Two shipments of chemical weapons from North Korea bound for a government agency in Syria were intercepted, according to a report produced by the United Nations Tuesday.
“The report by a panel of independent U.N. experts, which was submitted to the U.N. Security Council earlier this month and seen by Reuters on Monday, gave no details on when or where the interdictions occurred or what the shipments contained,” Reuters reported.
Reuters called the report “confidential,” and Breitbart News was unable to find the report on the UNSC website. The U.N. press office had no knowledge of the report.
“The panel is investigating reported prohibited chemical, ballistic missile and conventional arms cooperation between Syria and the DPRK (North Korea),” experts wrote in the 37-page report.
“Two member states interdicted shipments destined for Syria,” the report stated. “Another Member state informed the panel that it had reasons to believe that the goods were part of a [Korea Mining Development Trading Corporation] KOMID contract with Syria.”
The United Nations Security Council blacklisted KOMID in 2009. In 2016, the council also blacklisted two KOMID representatives who were in Syria, Reuters reported.
“The consignees were Syrian entities designated by the European Union and the United States as front companies for Syria’s Scientific Studies and Research Centre (SSRC), a Syrian entity identified by the Panel as cooperating with KOMID in previous prohibited item transfers,” the U.N. experts wrote.
SSRC has overseen the country’s chemical weapons program since the 1970s, according to Reuters.
“The U.N. experts said activities between Syria and North Korea they were investigating included cooperation on Syrian Scud missile programs and maintenance and repair of Syrian surface-to-air missiles air defense systems,” Reuters reported.
U.N. sanctions have been in place in North Korea since 2006 over its ballistic missile and nuclear programs. The U.N. Security Council has recently “ratcheted up the measures in response to five nuclear weapons tests and four long-range missile launches.”
In 2013, in a deal brokered by the U.S. and Russia, Syria agreed to destroy its chemical weapons, but diplomats and weapons inspectors have since argued that Syria has not complied and instead secretly developed a chemical weapons program.
The Organisation for the Prohibition of Chemical Weapons reports that the banned nerve agent sarin has been used at least twice during the 6-plus-year civil war in Syria and the use of chlorine as a weapon has been widespread.
The Syrian government has repeatedly denied using chemical weapons, but U.N. and U.S. intelligence have said they have ample evidence that the Assad regime was responsible for the attacks.
Russia has also been seen as complicit in Assad’s chemical weapons attacks.
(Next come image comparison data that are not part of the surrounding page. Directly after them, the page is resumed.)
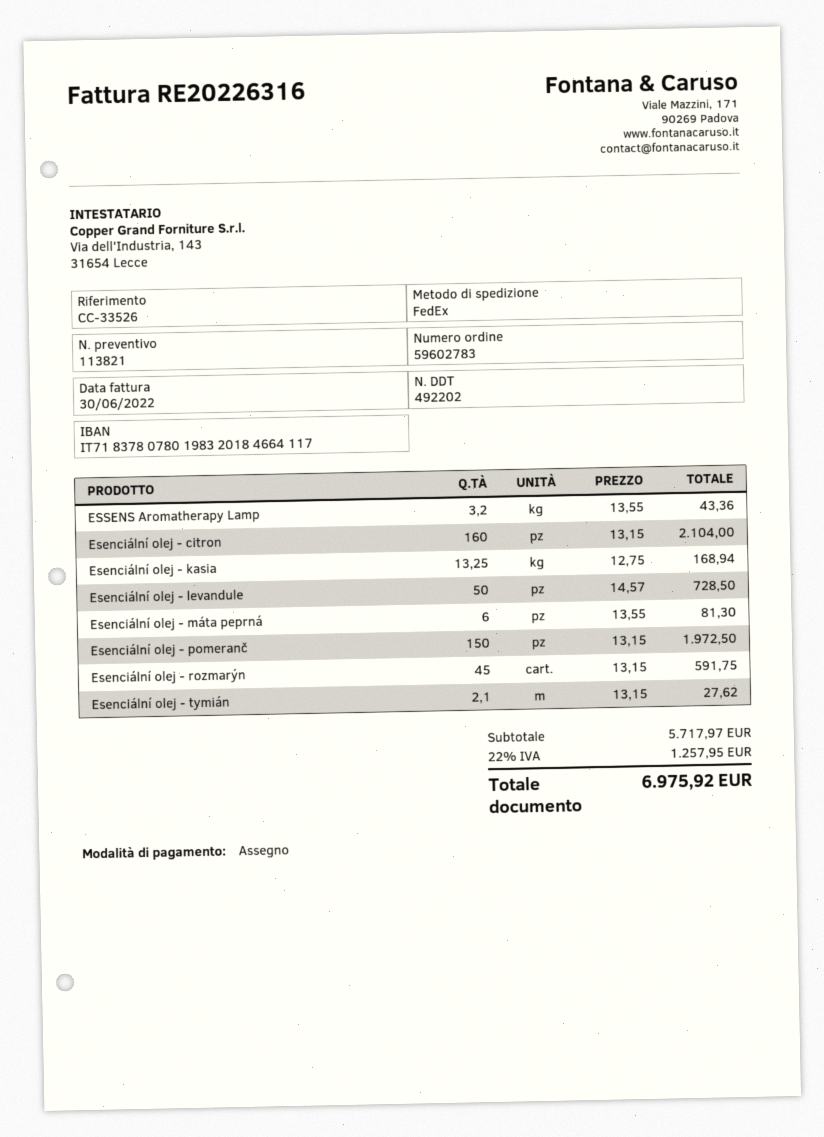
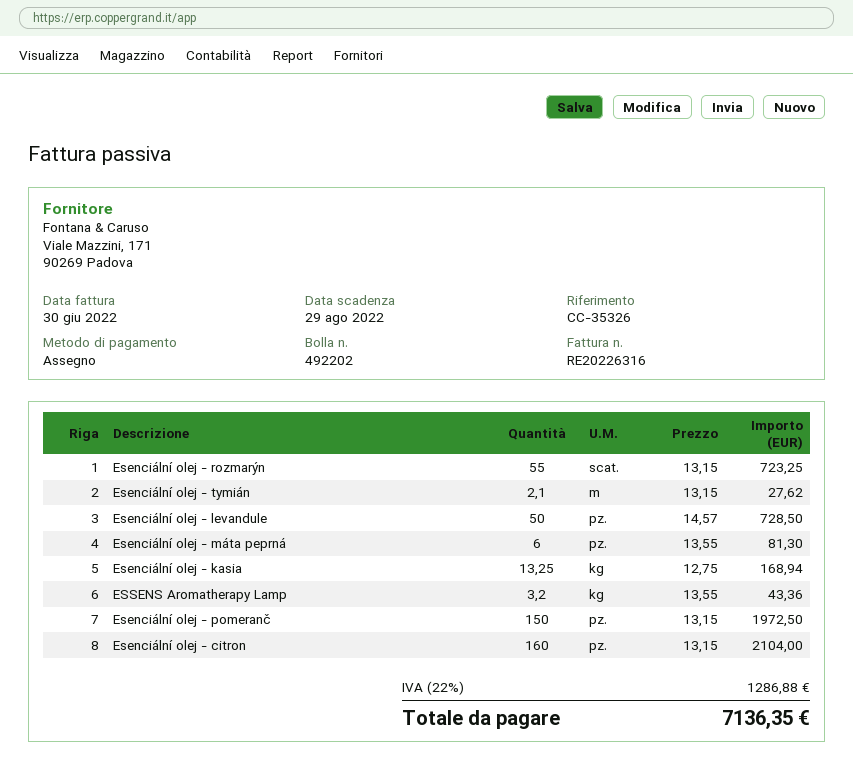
reference: CC-33526 -> CC-35326
Esenciální olej - rozmarýn: 45 x 13.15 = 591.75 -> 55 x 13.15 = 723.25
tax: 22% = 1257.95 -> 22% = 1286.88
total: 6975.92 -> 7136.35

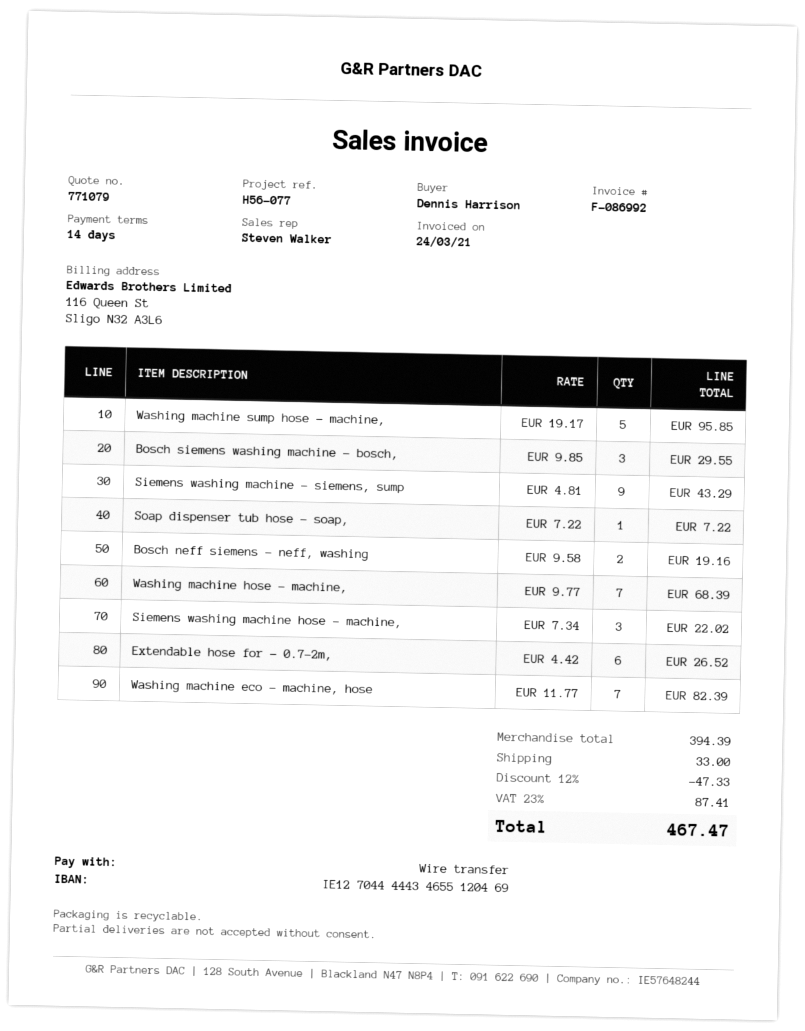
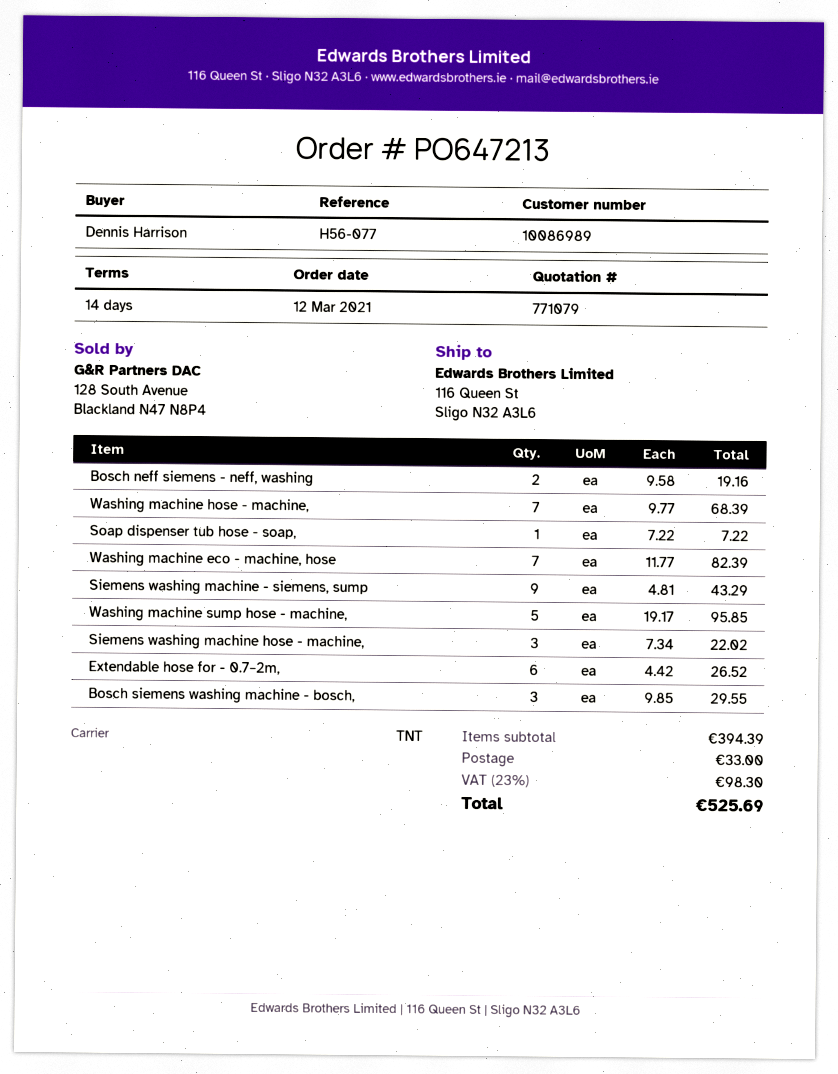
discount: 12% = 47.33 -> none
tax: 23% = 87.41 -> 23% = 98.30
total: 467.47 -> 525.69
In April, after the horrific chemical attack on innocent Syrian civilians, including children, the Associated Press quoted an unnamed “senior U.S. official” who said the United States government had concluded Russia had advance knowledge of Syria’s chemical weapons attack in the Idlib province.
The source also concluded Russia operated a drone that flew over the hospital where victims of the chemical attack were receiving treatment and might have been piloting the warplane that subsequently bombed the hospital.
“The official said the presence of the drone couldn’t have been a coincidence, and that Russia must have known the chemical weapons attack was coming and that victims were seeking treatment,” AP reported.